§ What needs to be done
When the line containing "Nicholai Wiig-Hansen - Strøm - vase - large - green" appears in the listing below, set it down along with each later line through the end, exactly as written, and nothing before it.

§ Exercise input

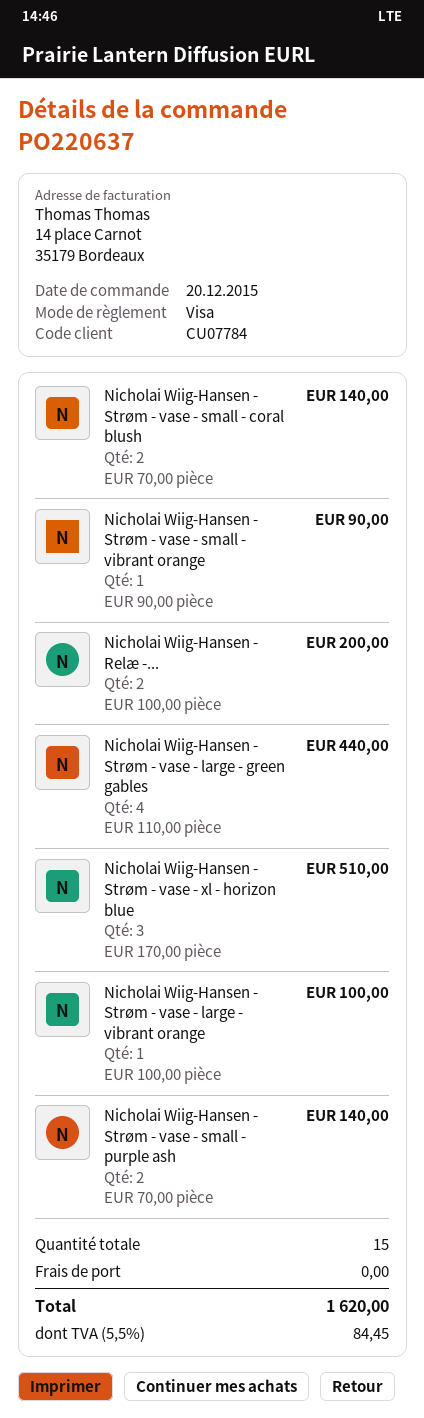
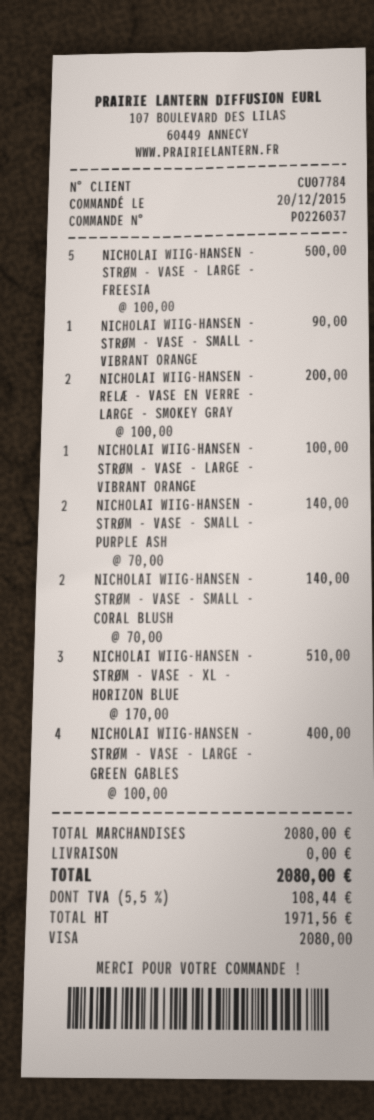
order number: PO220637 -> PO226037
Nicholai Wiig-Hansen - Strøm - vase - large - green gables: 4 x 110.00 = 440.00 -> 4 x 100.00 = 400.00
NICHOLAI WIIG-HANSEN - STRØM - VASE - LARGE - FREESIA: none -> 5 x 100.00 = 500.00
tax: 5.5% = 84.45 -> 5.5% = 108.44
total: 1620.00 -> 2080.00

§ Result of this exercise
Nicholai Wiig-Hansen - Strøm - vase - large - green gables: 4 x 110.00 = 440.00 -> 4 x 100.00 = 400.00
NICHOLAI WIIG-HANSEN - STRØM - VASE - LARGE - FREESIA: none -> 5 x 100.00 = 500.00
tax: 5.5% = 84.45 -> 5.5% = 108.44
total: 1620.00 -> 2080.00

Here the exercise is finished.